Le contraste est saisissant. Quelques mois seulement après avoir bénéficié d’une exposition médiatique mondiale grâce aux désormais célèbres lunettes portées par Emmanuel Macron lors du Forum économique mondial de Davos, le fabricant jurassien des verres teintés utilisés sur cette paire vient d’être placé en liquidation judiciaire. Derrière cette disparition se cache une réalité économique beaucoup plus large : celle des difficultés croissantes rencontrées par une partie de l’industrie française, même lorsqu’elle dispose d’un savoir-faire reconnu et d’une visibilité exceptionnelle. Selon les informations confirmées par le tribunal de commerce de Lons-le-Saunier et relayées par plusieurs médias nationaux, l’entreprise Dalloz Créations, spécialisée dans les verres solaires haut de gamme, a vu son plan de redressement échouer avant d’être placée en liquidation judiciaire. Les 29 salariés de l’entreprise sont concernés par cette fermeture.
La notoriété ne suffit plus à sauver certaines PME françaises …
L’affaire illustre parfaitement les difficultés auxquelles sont confrontées de nombreuses entreprises industrielles françaises. Fondée il y a plusieurs décennies dans le Jura, berceau historique de la lunetterie française, Dalloz Créations s’était spécialisée dans la fabrication de verres solaires premium destinés à des marques reconnues du secteur. Lorsque les lunettes portées par Emmanuel Macron à Davos ont déclenché un véritable phénomène médiatique en janvier dernier, l’entreprise s’est retrouvée indirectement sous les projecteurs du monde entier. Pourtant, derrière cette visibilité exceptionnelle, la situation financière demeurait fragile. Placée en redressement judiciaire depuis 2024, la société n’est pas parvenue à redresser durablement son activité malgré la notoriété soudaine apportée par cet effet médiatique. Le jugement du tribunal a constaté l’échec du plan de redressement et fixé la date de cessation des paiements au mois de mars 2026. Cette liquidation intervient dans un contexte particulièrement difficile pour les PME industrielles françaises. Hausse des coûts de production, concurrence internationale accrue, tensions sur les marges, difficultés de financement et ralentissement économique pèsent fortement sur de nombreux secteurs manufacturiers. Comme nous l’évoquions récemment dans notre analyse publiée sur CreditNews.fr consacrée à l’effondrement de la trésorerie des TPE-PME françaises, les problèmes de liquidité deviennent aujourd’hui l’une des premières causes de défaillance des entreprises. Une entreprise peut disposer d’un savoir-faire reconnu et d’une image forte tout en étant fragilisée par un manque de trésorerie ou une rentabilité insuffisante.

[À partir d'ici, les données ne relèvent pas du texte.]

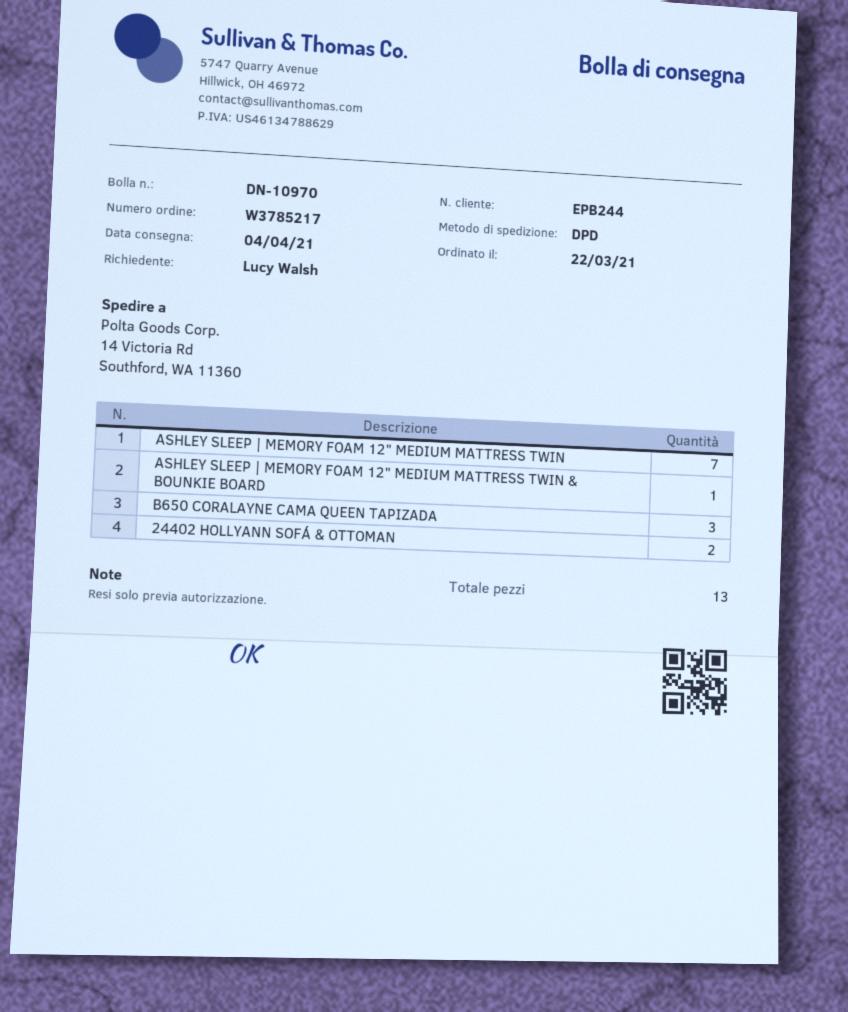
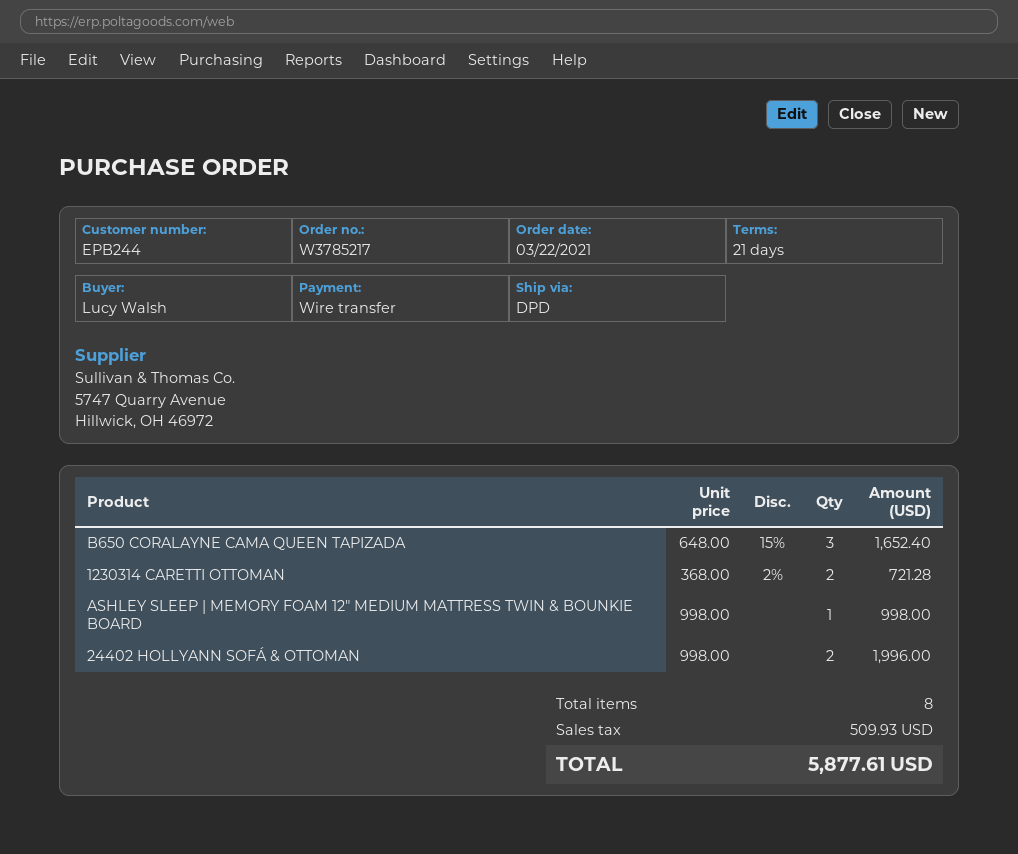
ASHLEY SLEEP | MEMORY FOAM 12" MEDIUM MATTRESS TWIN: 7 -> none
1230314 CARETTI OTTOMAN: none -> 2
total quantity: 13 -> 8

L’histoire de Dalloz Créations rappelle également les limites du fameux « effet Macron ». Si la médiatisation des lunettes avait fortement accru la visibilité de l’ensemble de la filière lunetière jurassienne, elle ne pouvait à elle seule résoudre des difficultés structurelles accumulées depuis plusieurs années. La notoriété constitue un accélérateur commercial, mais rarement une solution miracle lorsque les fondamentaux financiers sont déjà dégradés. Pour approfondir ce sujet, les lecteurs pourront également consulter notre dossier consacré aux défaillances d’entreprises industrielles sur CreditNews.fr, qui analyse les difficultés croissantes rencontrées par les PME françaises confrontées à la hausse des coûts et au ralentissement de l’activité économique.
L’œil de l’expert
La liquidation de Dalloz Créations dépasse largement le simple cas d’une entreprise de la lunetterie jurassienne. Elle symbolise une réalité économique devenue préoccupante : même des sociétés disposant d’un savoir-faire reconnu, d’une clientèle premium et d’une visibilité exceptionnelle peuvent aujourd’hui disparaître lorsque leur situation financière devient trop fragile. Cette affaire démontre surtout qu’en 2026, la principale bataille des PME françaises ne se joue plus uniquement sur la qualité des produits ou sur leur image de marque. Elle se joue sur la capacité à préserver leurs marges, sécuriser leur trésorerie et absorber les chocs économiques successifs. Dans un environnement marqué par la hausse des coûts, la prudence des consommateurs et le durcissement des conditions de financement, la solidité financière est redevenue le premier facteur de survie des entreprises.